This is an excerpt from BBC Infrared Telescope, published 27th July 2016
Jupiter's Great Red Spot - a hurricane three times bigger than Earth - is blasting the planet's upper atmosphere with heat, astronomers have found. Using measurements from an infrared telescope in Hawaii, a UK and US team found evidence for temperatures as high as 1,500C - hundreds of degrees warmer than anywhere else on the planet.
They suggest the hotspot is created by thunderous soundwaves "breaking" in the thin upper reaches of the atmosphere.
It arguably solves what planetary scientists had dubbed an "energy crisis" for gas giants like Jupiter: temperatures in their upper atmospheres soar much higher than can be explained by solar energy - especially given their vast distances from the Sun.
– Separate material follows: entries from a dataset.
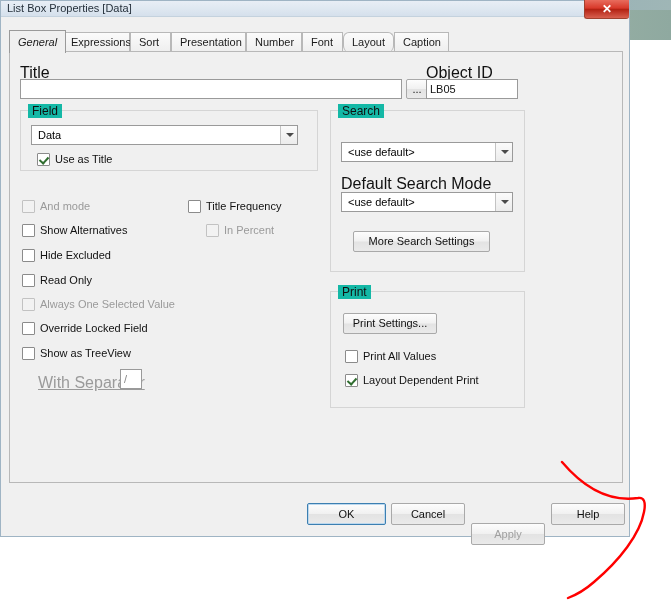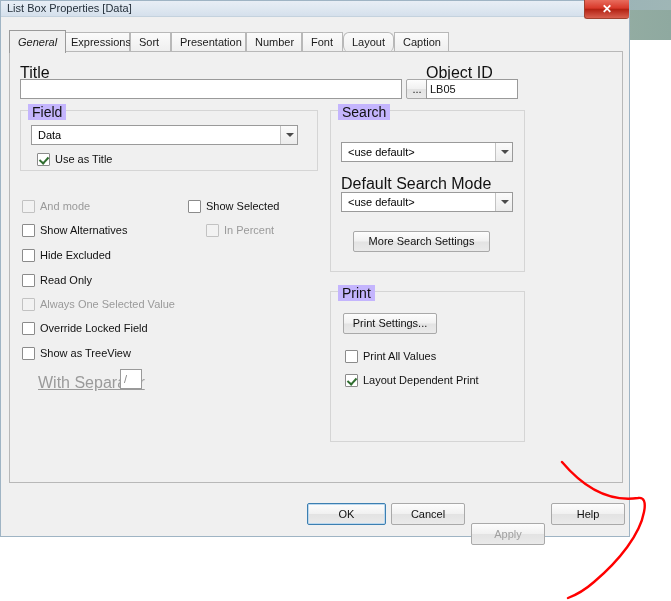--- a/index.html
+++ b/index.html
@@ -187,23 +187,23 @@
 
   
   .group {
     position: absolute;
     border: 1px solid #d5d5d5;
     box-sizing: border-box;
   }
   .group > .gtitle {
     position: absolute;
     top: -7px; left: 7px;
-    background: #c4b5fd;
+    background: #14b8a6;
     padding: 0 4px;
-    font-size: 14px;
+    font-size: 12px;
     color: #111;
     white-space: nowrap;
   }
 
   
   .cb {
     position: absolute;
     font-size: 11px;
     white-space: nowrap;
     color: #111;
@@ -291,21 +291,21 @@
         <span class="ctext">Use as Title</span>
       </div>
     </div>
 
     <div class="cb disabled" style="left:12px; top:148px;">
       <span class="box"></span>
       <span class="ctext">And mode</span>
     </div>
     <div class="cb" style="left:178px; top:148px;">
       <span class="box"></span>
-      <span class="ctext">Show Selected</span>
+      <span class="ctext">Title Frequency</span>
     </div>
 
     <div class="cb" style="left:12px; top:172px;">
       <span class="box"></span>
       <span class="ctext">Show Alternatives</span>
     </div>
     <div class="cb disabled" style="left:196px; top:172px;">
       <span class="box"></span>
       <span class="ctext">In Percent</span>
     </div>
@@ -345,21 +345,21 @@
         <span class="carrow"></span>
       </div>
       <div class="lbl" style="left:10px; top:64px;">Default Search Mode</div>
       <div class="combo" style="left:10px; top:81px; width:172px; height:20px;">
         <span class="cval">&lt;use default&gt;</span>
         <span class="carrow"></span>
       </div>
       <div class="btn" style="left:22px; top:120px; width:137px; height:21px; line-height:19px;">More Search Settings</div>
     </div>
 
-    <div class="group" style="left:320px; top:239px; width:195px; height:151px;">
+    <div class="group" style="left:320px; top:239px; width:195px; height:117px;">
       <span class="gtitle">Print</span>
       <div class="btn" style="left:12px; top:21px; width:94px; height:21px; line-height:19px;">Print Settings...</div>
       <div class="cb" style="left:14px; top:58px;">
         <span class="box"></span>
         <span class="ctext">Print All Values</span>
       </div>
       <div class="cb" style="left:14px; top:82px;">
         <span class="box checked"></span>
         <span class="ctext">Layout Dependent Print</span>
       </div>

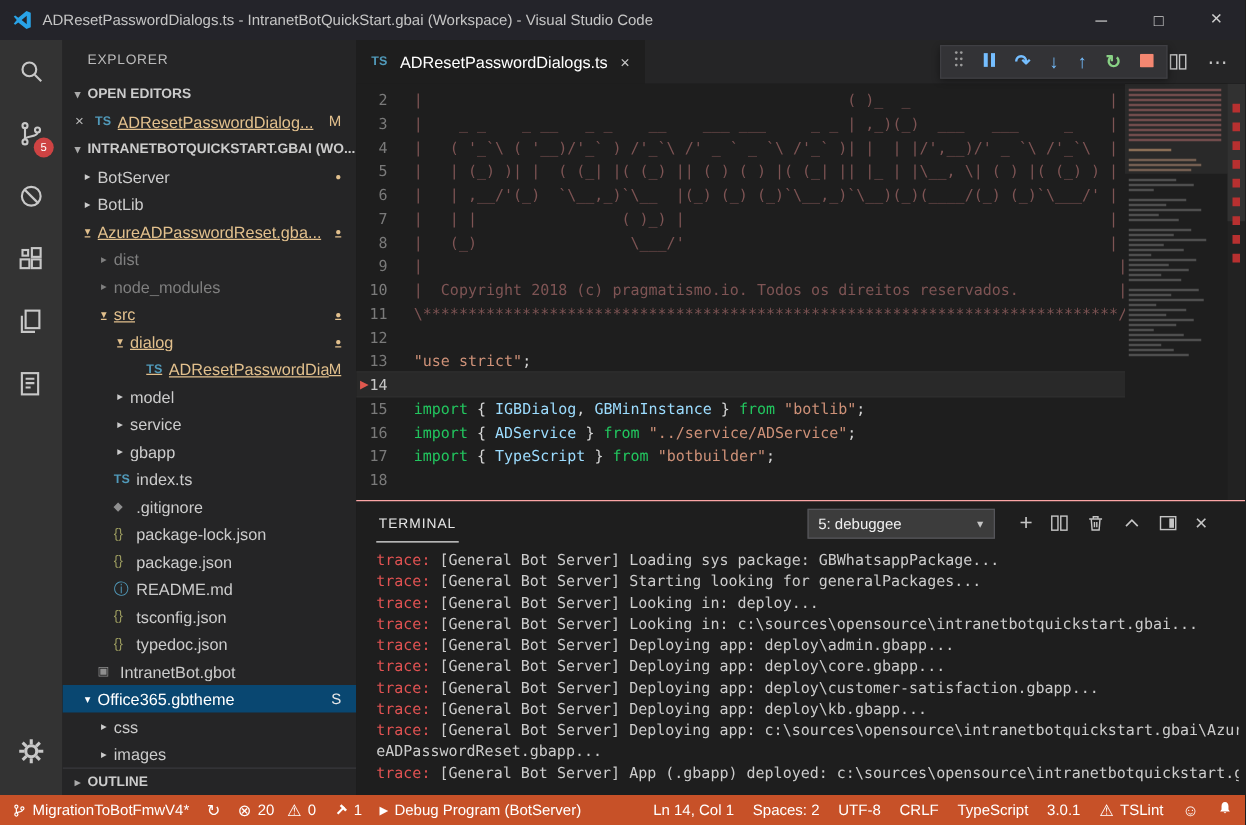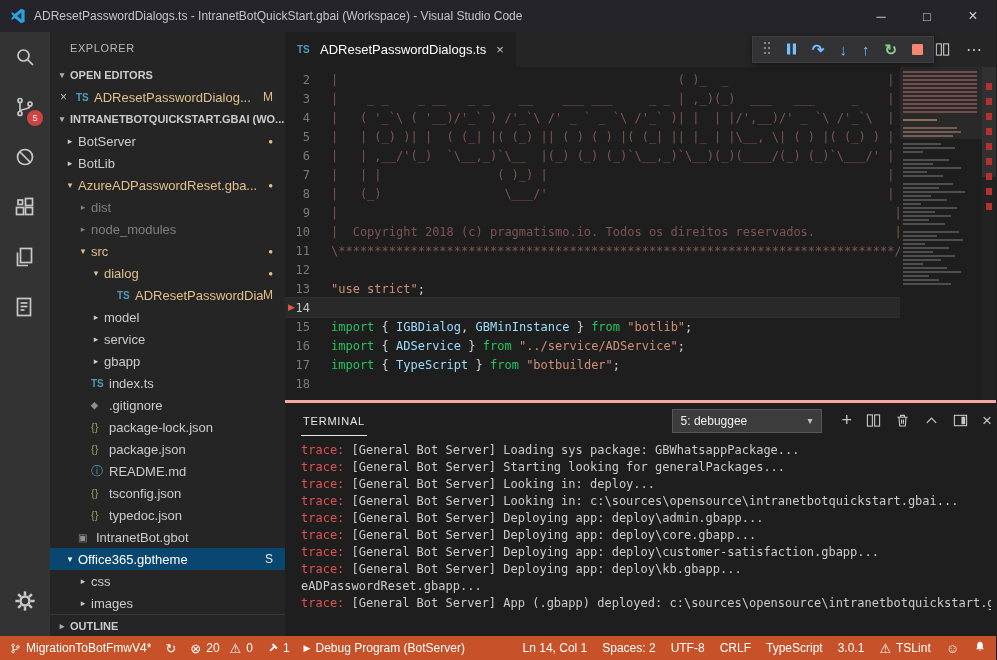--- a/index.html
+++ b/index.html
@@ -39,21 +39,21 @@
   .ficon-json { color:#9B9B5F; font-size:11px; font-weight:normal; }
   .ficon-info { color:#519ABA; font-size:12px; font-weight:normal; }
   .ficon-diamond { color:#8F8F8F; font-size:9px; }
   .ficon-file { color:#8F8F8F; font-size:10px; font-weight:normal; }
 
   .tree { overflow:hidden; }
   .tree-row { height:22px; display:flex; align-items:center; font-size:13px; white-space:nowrap; cursor:pointer; }
   .tree-row .twistie { width:16px; flex:0 0 16px; text-align:center; font-size:9px; }
   .tlabel { overflow:hidden; white-space:nowrap; }
   .c-normal { color:#CCCCCC; }
-  .c-modified { color:#E2C08D; }
+  .c-modified { color:#E2C08D;text-decoration:underline; }
   .c-ignored { color:#7F7F7F; }
   .tree-row.selected { background:#094771; color:#FFFFFF; }
   .dot { margin-left:auto; padding-right:12px; font-size:8px; color:#E2C08D; }
   .gitbadge { margin-left:auto; padding-right:12px; font-size:12px; color:#E2C08D; }
   .tree-row.selected .gitbadge { color:#E8E8E8; }
   .badge-m { color:#E2C08D; font-size:12px; margin-left:auto; padding-right:12px; }
 
   
   .main { position:absolute; top:32px; bottom:24px; left:285px; right:0; }
   .tabbar { position:absolute; top:0; left:0; right:0; height:35px; background:#252526; display:flex; }
@@ -85,25 +85,25 @@
   .tk-id { color:#9CDCFE; } .tk-pl { color:#D4D4D4; }
 
   .minimap { position:absolute; top:0; bottom:0; right:14px; width:82px; background:#1E1E1E; padding-top:4px; }
   .mm-row { height:2px; margin:0 0 2px 3px; }
   .mm-slider { position:absolute; top:0; left:0; right:0; height:72px; background:rgba(150,150,150,0.10); }
   .scrollbar { position:absolute; top:0; bottom:0; right:0; width:14px; background:rgba(255,255,255,0.02); }
   .sb-slider { position:absolute; top:0; left:0; right:0; height:110px; background:rgba(121,121,121,0.18); }
   .ruler-mark { position:absolute; left:4px; width:6px; height:7px; background:#B73030; }
 
   
-  .panel { position:absolute; top:368px; left:0; right:0; bottom:0; background:#1E1E1E; border-top:3px solid #fca5a5; }
+  .panel { position:absolute; top:368px; left:0; right:0; bottom:0; background:#1E1E1E; border-top:1px solid #fca5a5; }
   .panel-header { height:35px; display:flex; align-items:center; padding-left:16px; }
   .panel-tab { font-size:11px; letter-spacing:.8px; color:#E7E7E7; border-bottom:1px solid #E7E7E7;
     padding:9px 2px 8px 2px; cursor:pointer; }
-  .panel-controls { margin-left:auto; display:flex; align-items:center; gap:14px; padding-right:4px; }
+  .panel-controls { margin-left:auto; display:flex; align-items:center; gap:14px; padding-right:30px; }
   .terminal-select { width:150px; height:24px; background:#3C3C3C; border:1px solid #55555A; color:#F0F0F0;
     font-size:12px; display:flex; align-items:center; justify-content:space-between; padding:0 8px; margin-right:6px; cursor:pointer; }
   .panel-body { position:absolute; top:40px; left:16px; right:5px; bottom:2px; overflow:hidden; }
   .trow { height:17px; font-family:"DejaVu Sans Mono", monospace; font-size:12px; white-space:pre; }
   .tpre { color:#E05252; }
   .tbody { color:#CCCCCC; }
 
   
   .statusbar { position:absolute; bottom:0; left:0; right:0; height:24px; background:#C75128; color:#FFFFFF;
     display:flex; align-items:center; font-size:12px; padding:0 10px; }
@@ -551,20 +551,21 @@
       </div>
       <div class="panel-body">
           <div class="trow"><span class="tpre">trace:</span><span class="tbody"> [General Bot Server] Loading sys package: GBWhatsappPackage...</span></div>
           <div class="trow"><span class="tpre">trace:</span><span class="tbody"> [General Bot Server] Starting looking for generalPackages...</span></div>
           <div class="trow"><span class="tpre">trace:</span><span class="tbody"> [General Bot Server] Looking in: deploy...</span></div>
           <div class="trow"><span class="tpre">trace:</span><span class="tbody"> [General Bot Server] Looking in: c:\sources\opensource\intranetbotquickstart.gbai...</span></div>
           <div class="trow"><span class="tpre">trace:</span><span class="tbody"> [General Bot Server] Deploying app: deploy\admin.gbapp...</span></div>
           <div class="trow"><span class="tpre">trace:</span><span class="tbody"> [General Bot Server] Deploying app: deploy\core.gbapp...</span></div>
           <div class="trow"><span class="tpre">trace:</span><span class="tbody"> [General Bot Server] Deploying app: deploy\customer-satisfaction.gbapp...</span></div>
           <div class="trow"><span class="tpre">trace:</span><span class="tbody"> [General Bot Server] Deploying app: deploy\kb.gbapp...</span></div>
+          <div class="trow"><span class="tpre">trace:</span><span class="tbody"> [General Bot Server] Deploying app: c:\sources\opensource\intranetbotquickstart.gbai\Azur</span></div>
           <div class="trow"><span class="tbody">eADPasswordReset.gbapp...</span></div>
           <div class="trow"><span class="tpre">trace:</span><span class="tbody"> [General Bot Server] App (.gbapp) deployed: c:\sources\opensource\intranetbotquickstart.g</span></div>
         </div>
     </div>
   </div>
 
   <div class="statusbar">
     <div class="sb-item">
       <svg width="11" height="13" viewBox="0 0 16 16">
           <g fill="none" stroke="#fff" stroke-width="1.4">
The heat from the Great Red Spot is the white smudge lower down, on the center line.
The mechanism of heat transfer is (very) roughly illustrated by the drawing below.
My question is: could a similar acoustic energy transfer explain the fact that the solar chromosphere, transition region, and corona are much hotter than the surface of the Sun. The reason is not currently well understood, but evidence suggests that Alfvén waves may have enough energy to heat the corona.
Above the temperature minimum layer is a layer about 2,000 km thick, dominated by a spectrum of emission and absorption lines. The temperature of the chromosphere increases gradually with altitude, ranging up to around 20,000 K near the top.